> _INSTRUCTIONS FOR THE TASK_: Using the listing below, retype exactly the lines starting at the one with "none -> [54,444,410,600]" and ending at the one with "[90,511,749,629] Hampl nasazuje", and include both.

> _EXCERPTED RECORDS_:
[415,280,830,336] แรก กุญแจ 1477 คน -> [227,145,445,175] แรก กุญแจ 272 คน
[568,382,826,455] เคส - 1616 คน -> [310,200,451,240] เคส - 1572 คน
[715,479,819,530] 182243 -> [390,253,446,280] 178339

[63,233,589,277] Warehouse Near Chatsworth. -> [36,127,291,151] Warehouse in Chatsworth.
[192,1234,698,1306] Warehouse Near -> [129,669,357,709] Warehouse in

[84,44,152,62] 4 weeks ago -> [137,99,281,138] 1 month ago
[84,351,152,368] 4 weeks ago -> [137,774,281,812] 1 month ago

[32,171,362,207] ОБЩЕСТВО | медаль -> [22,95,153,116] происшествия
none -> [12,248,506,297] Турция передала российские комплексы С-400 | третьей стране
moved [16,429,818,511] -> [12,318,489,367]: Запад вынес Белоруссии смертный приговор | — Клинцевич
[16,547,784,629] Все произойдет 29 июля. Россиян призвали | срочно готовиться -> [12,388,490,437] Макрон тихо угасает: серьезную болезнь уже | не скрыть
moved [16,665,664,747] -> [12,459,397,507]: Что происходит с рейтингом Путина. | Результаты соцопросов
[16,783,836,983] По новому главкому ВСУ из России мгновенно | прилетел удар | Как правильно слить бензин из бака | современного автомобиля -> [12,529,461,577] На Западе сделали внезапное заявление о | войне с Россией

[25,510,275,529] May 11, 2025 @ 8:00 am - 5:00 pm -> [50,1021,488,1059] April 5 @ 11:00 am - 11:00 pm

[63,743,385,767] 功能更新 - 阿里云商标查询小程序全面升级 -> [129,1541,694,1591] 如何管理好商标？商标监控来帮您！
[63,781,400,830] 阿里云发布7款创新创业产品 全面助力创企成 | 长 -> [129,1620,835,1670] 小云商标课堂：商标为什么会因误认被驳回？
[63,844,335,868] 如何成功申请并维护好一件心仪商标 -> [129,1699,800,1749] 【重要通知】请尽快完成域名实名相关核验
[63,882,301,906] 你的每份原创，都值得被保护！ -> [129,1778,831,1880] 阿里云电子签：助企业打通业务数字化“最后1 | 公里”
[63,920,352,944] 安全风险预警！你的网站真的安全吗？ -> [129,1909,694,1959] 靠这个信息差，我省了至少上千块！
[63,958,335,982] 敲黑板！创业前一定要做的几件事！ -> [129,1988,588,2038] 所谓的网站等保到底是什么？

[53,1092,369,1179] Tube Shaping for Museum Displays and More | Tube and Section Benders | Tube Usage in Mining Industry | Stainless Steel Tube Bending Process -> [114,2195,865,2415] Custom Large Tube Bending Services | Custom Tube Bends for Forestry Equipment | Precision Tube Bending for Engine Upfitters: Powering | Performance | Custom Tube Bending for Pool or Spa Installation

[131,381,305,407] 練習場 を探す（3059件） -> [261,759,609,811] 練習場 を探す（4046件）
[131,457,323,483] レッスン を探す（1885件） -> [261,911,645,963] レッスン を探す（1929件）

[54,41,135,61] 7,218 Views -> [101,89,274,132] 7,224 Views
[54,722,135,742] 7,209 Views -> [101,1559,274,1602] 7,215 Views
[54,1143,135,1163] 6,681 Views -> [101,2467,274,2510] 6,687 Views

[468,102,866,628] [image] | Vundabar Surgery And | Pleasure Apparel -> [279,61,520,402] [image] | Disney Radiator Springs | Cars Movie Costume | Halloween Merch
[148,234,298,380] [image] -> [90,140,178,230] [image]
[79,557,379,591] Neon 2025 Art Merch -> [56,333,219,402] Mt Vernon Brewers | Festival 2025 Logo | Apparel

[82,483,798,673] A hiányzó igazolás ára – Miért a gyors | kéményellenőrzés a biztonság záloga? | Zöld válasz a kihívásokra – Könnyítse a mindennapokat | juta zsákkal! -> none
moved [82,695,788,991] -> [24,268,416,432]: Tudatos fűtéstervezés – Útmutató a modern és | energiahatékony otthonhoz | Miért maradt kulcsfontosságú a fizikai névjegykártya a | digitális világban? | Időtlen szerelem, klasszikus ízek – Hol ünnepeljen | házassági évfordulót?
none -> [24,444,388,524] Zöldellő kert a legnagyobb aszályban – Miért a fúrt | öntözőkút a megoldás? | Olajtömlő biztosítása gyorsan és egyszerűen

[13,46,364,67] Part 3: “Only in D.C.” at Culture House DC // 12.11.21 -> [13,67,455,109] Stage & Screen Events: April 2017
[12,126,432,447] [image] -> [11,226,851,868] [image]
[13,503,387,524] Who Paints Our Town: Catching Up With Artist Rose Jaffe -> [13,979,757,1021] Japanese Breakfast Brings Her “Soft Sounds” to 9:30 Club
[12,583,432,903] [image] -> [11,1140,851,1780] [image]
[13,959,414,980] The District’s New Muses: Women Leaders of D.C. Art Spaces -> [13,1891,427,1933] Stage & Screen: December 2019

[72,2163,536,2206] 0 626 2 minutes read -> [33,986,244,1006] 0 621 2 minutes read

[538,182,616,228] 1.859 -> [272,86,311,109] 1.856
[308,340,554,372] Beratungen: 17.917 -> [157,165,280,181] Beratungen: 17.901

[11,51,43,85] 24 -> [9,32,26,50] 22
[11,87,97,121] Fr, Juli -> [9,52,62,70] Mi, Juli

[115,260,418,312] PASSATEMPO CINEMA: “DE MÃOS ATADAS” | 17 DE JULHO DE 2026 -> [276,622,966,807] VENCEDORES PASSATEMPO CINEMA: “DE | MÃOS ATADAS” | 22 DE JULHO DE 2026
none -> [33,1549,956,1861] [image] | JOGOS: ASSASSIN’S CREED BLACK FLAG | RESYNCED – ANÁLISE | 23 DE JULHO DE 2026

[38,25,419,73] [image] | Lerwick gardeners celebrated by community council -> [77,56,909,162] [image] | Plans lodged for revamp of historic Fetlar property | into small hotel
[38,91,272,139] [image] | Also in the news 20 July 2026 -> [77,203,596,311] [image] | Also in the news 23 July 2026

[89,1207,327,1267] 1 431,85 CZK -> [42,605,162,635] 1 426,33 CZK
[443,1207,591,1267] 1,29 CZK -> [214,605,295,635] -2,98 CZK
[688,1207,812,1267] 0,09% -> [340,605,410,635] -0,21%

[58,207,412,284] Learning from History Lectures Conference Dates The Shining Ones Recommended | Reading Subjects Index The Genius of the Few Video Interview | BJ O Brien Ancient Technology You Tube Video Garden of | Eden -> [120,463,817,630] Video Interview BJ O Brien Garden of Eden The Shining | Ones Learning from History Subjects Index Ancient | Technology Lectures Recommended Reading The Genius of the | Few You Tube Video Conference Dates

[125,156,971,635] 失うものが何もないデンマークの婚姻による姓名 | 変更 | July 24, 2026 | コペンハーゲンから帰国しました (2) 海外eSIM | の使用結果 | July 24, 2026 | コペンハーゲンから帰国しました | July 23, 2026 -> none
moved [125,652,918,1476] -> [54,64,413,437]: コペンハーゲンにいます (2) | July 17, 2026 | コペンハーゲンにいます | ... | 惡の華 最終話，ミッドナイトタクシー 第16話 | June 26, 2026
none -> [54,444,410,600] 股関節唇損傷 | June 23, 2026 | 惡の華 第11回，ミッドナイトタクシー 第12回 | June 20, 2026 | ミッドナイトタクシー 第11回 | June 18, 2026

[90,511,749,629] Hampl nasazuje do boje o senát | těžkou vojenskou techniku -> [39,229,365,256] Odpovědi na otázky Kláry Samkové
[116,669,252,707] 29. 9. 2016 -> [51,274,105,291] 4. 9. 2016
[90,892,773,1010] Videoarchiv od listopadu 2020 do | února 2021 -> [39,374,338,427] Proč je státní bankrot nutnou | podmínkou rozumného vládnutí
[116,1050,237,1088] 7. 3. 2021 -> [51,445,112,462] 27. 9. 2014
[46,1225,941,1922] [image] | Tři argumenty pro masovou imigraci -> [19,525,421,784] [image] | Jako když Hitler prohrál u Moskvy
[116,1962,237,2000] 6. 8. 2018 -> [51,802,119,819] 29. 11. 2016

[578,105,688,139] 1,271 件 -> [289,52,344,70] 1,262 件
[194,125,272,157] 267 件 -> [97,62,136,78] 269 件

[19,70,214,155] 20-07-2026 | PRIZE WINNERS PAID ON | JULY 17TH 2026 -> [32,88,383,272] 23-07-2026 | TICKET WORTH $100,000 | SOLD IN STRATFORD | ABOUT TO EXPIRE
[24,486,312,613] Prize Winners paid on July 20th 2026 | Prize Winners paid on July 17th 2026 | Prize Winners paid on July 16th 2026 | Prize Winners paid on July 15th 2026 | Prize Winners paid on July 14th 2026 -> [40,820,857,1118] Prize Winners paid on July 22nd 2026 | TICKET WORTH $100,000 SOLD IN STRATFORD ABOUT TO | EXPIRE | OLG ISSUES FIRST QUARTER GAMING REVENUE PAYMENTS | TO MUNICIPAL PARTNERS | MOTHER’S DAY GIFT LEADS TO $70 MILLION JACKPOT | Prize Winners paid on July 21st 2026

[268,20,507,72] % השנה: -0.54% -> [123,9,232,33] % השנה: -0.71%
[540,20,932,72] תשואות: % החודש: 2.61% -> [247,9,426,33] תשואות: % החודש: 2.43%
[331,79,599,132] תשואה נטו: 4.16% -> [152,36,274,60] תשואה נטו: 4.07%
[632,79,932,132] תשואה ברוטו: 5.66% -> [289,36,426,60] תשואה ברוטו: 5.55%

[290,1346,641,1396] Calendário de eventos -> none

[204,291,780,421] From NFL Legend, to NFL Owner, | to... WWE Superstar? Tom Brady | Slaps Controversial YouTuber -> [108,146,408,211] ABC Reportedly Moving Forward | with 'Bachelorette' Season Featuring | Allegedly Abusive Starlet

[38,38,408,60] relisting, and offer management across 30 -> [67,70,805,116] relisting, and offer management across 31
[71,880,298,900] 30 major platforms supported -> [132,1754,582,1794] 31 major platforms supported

> _RESPONSE_:
none -> [54,444,410,600] 股関節唇損傷 | June 23, 2026 | 惡の華 第11回，ミッドナイトタクシー 第12回 | June 20, 2026 | ミッドナイトタクシー 第11回 | June 18, 2026

[90,511,749,629] Hampl nasazuje do boje o senát | těžkou vojenskou techniku -> [39,229,365,256] Odpovědi na otázky Kláry Samkové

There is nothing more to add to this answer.